Email: jmihelic@uidaho.edu
Office & Phone:  Phinney 401, 885-5046
Office Hours: Mon & Wed 7:00-8:00 a.m. and 9:30-11:00 a.m. or by appointment

 

 

Description and Objectives:

This course will expose students to the information and perspectives generated in the interdisciplinary field of anthropology. Broadly speaking, anthropologists explore the unfolding global story of humankind through time in its fullest biological and social complexity.

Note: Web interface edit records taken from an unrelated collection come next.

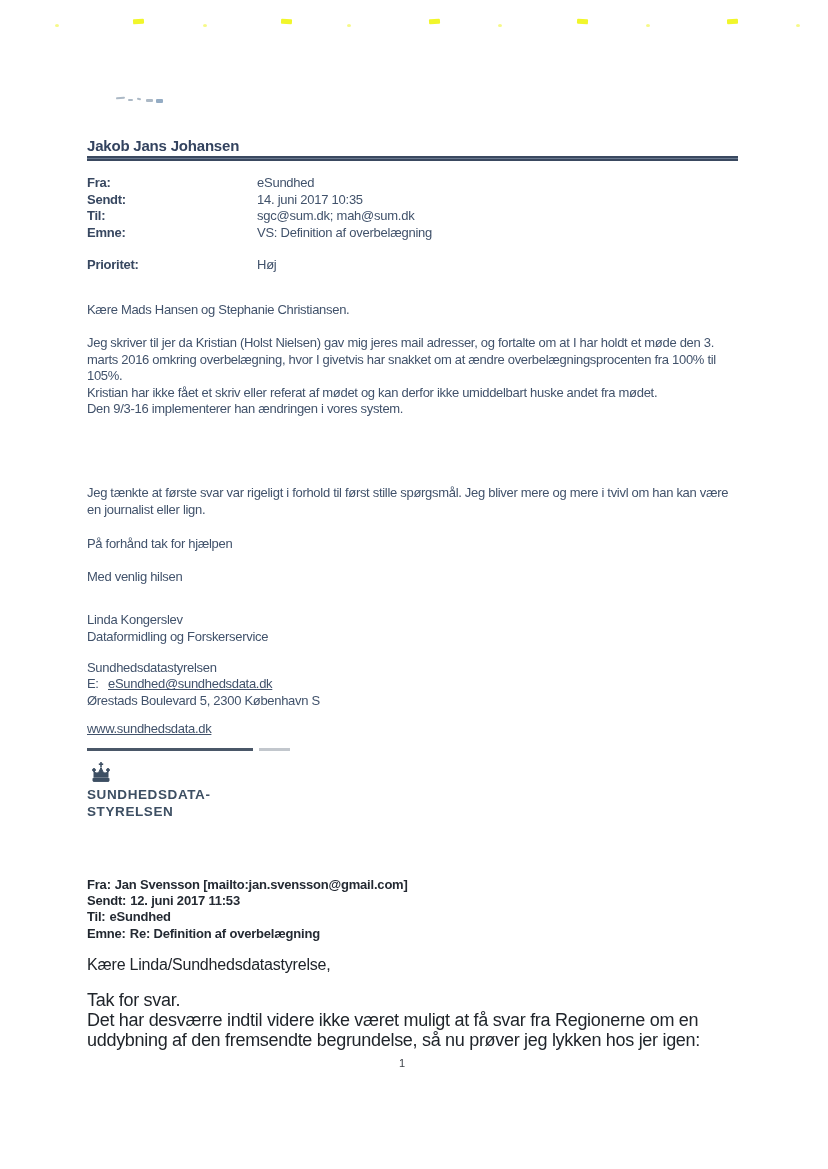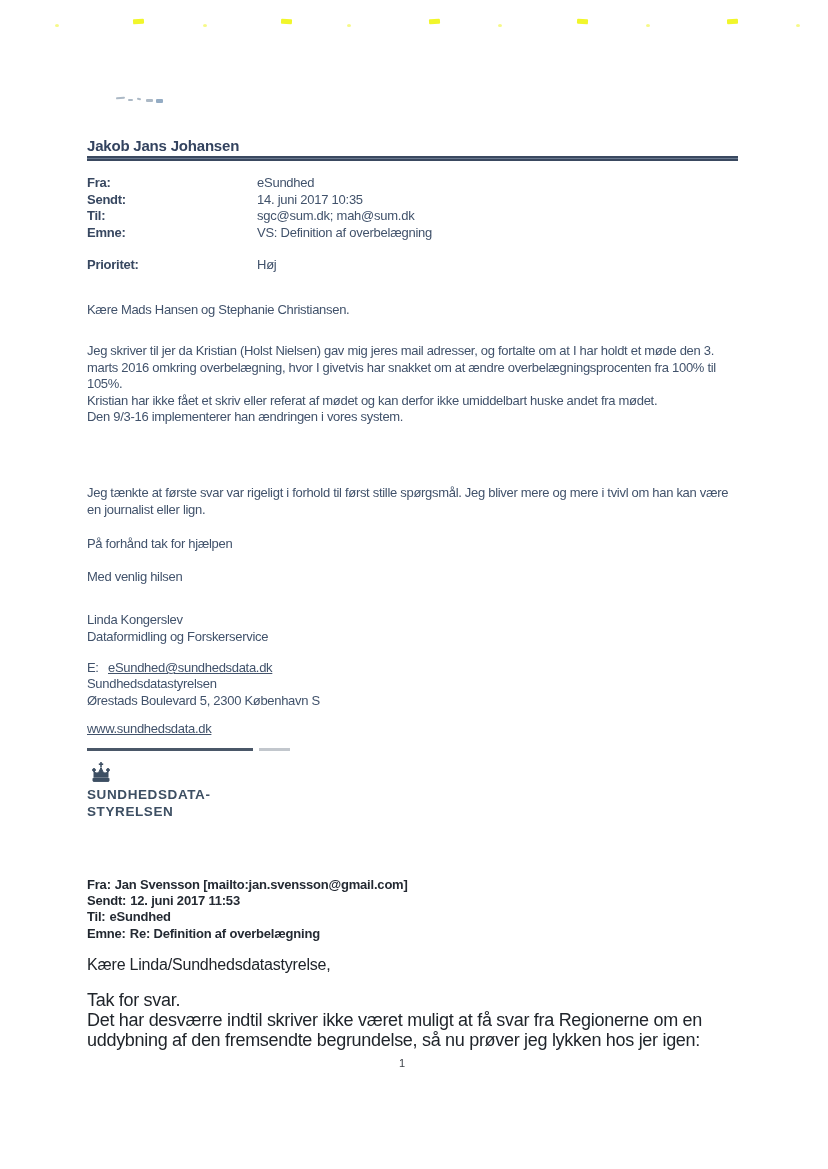"Jeg skriver til jer da" .para1 { top: 343px -> 335px }
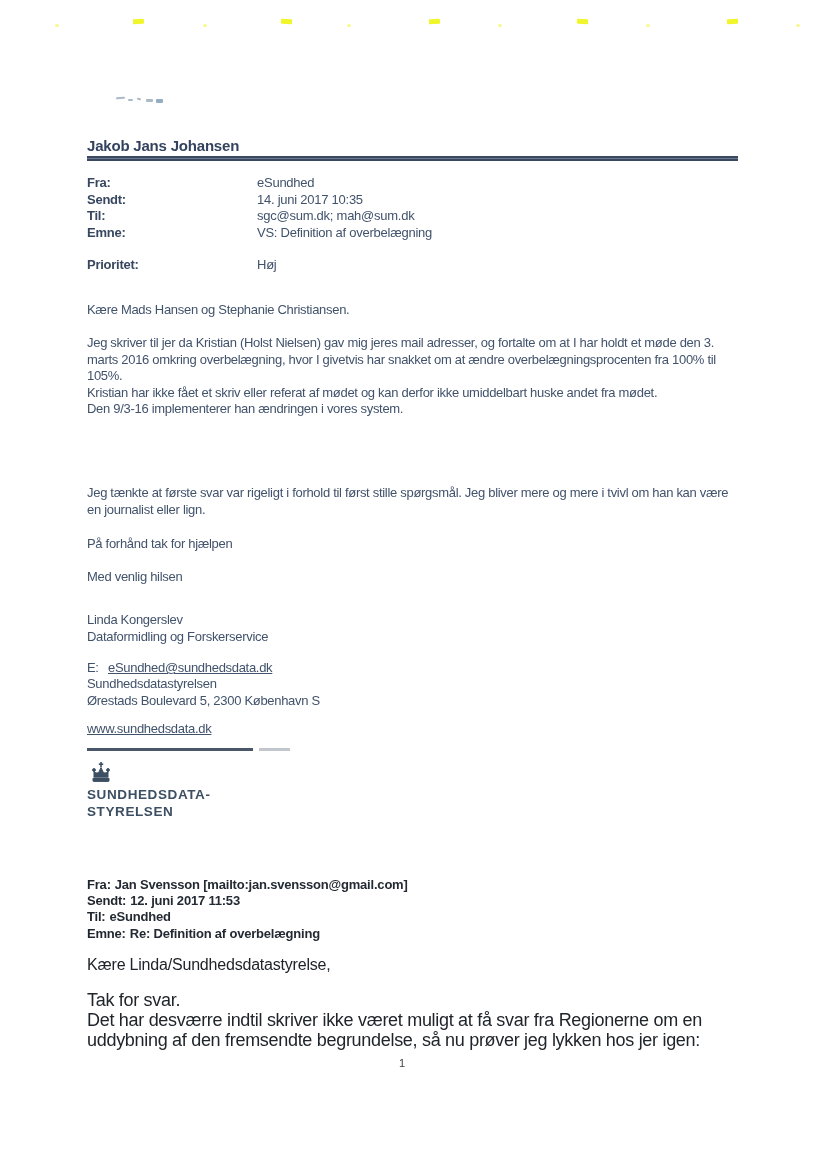"E: eSundhed@sundhedsdata.dk" div.row { order: before "Sundhedsdatastyrelsen" -> after "Sundhedsdatastyrelsen" }
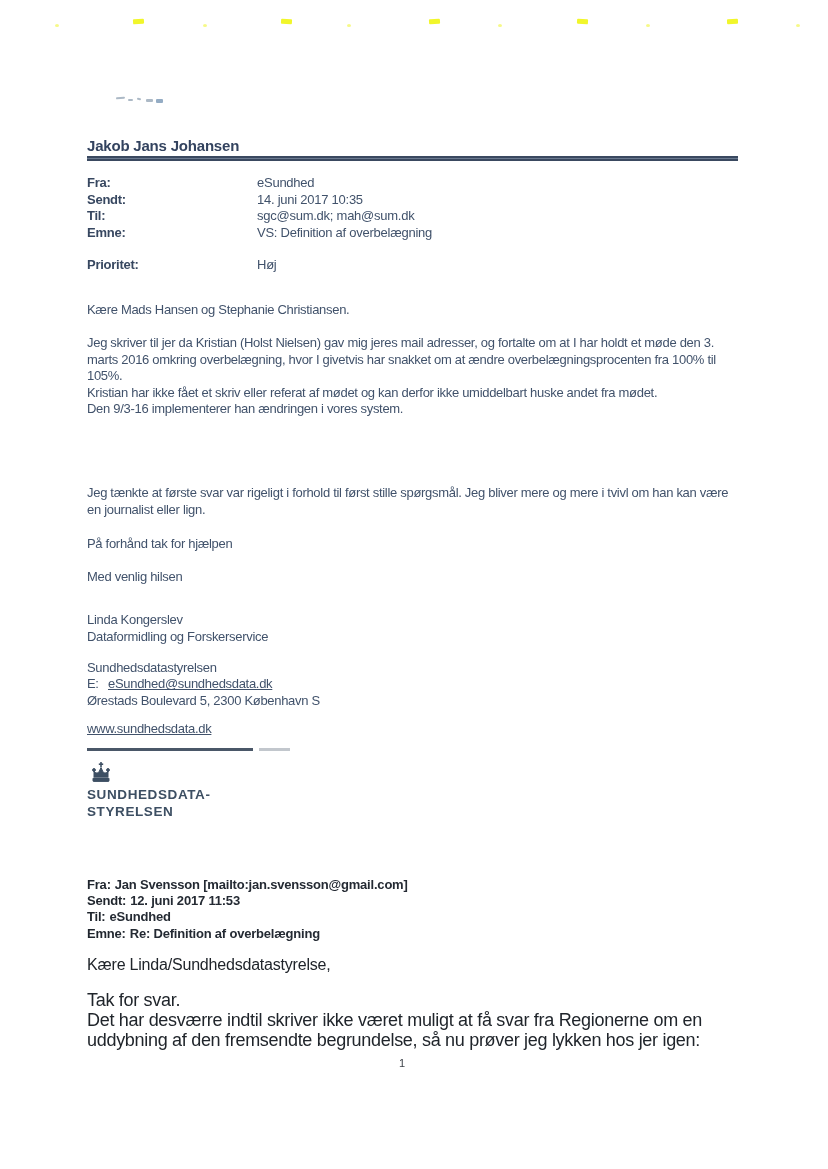"Det har desværre indtil skriver" div { text: skriver -> videre }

In their research, theory, and practice, anthropologists continually develop and revise a comprehensive "holistic" understanding of human origins, human capacity for culture, and past and contemporary human cultural diversity and similarity. "Culture" is the primary concept which provides thematic focus in anthropology and this class will explore the concept through a survey of the four major sub-fields of anthropology. In this exploration, students can discover innovative and novel explanations for and evidence of, among other things, human evolutionary adaptation and the development and scope of past and present cultural diversity including variation in subsistence strategies, group formation, stratification, religion and more. This course seeks primarily to cultivate in students an "anthropological imagination" which denotes the ability to see contemporary human life as part of an unfolding expanse of time, circumstance, and human world-building. The anthropological imagination places students' personal lives within the broad context of the human species revealing an origin story, a history, and an illumination of recent human-built worlds. Through this imagination, one can see the world, one's society, one's life, and the lives of others in a new light. The development of this imagination, aided by the knowledge, perspectives, and debates of anthropology, can assist with the appreciation of similarity and diversity among the world's peoples, with the carrying out of any future job tasks involving human interaction, and with the understanding of one's life.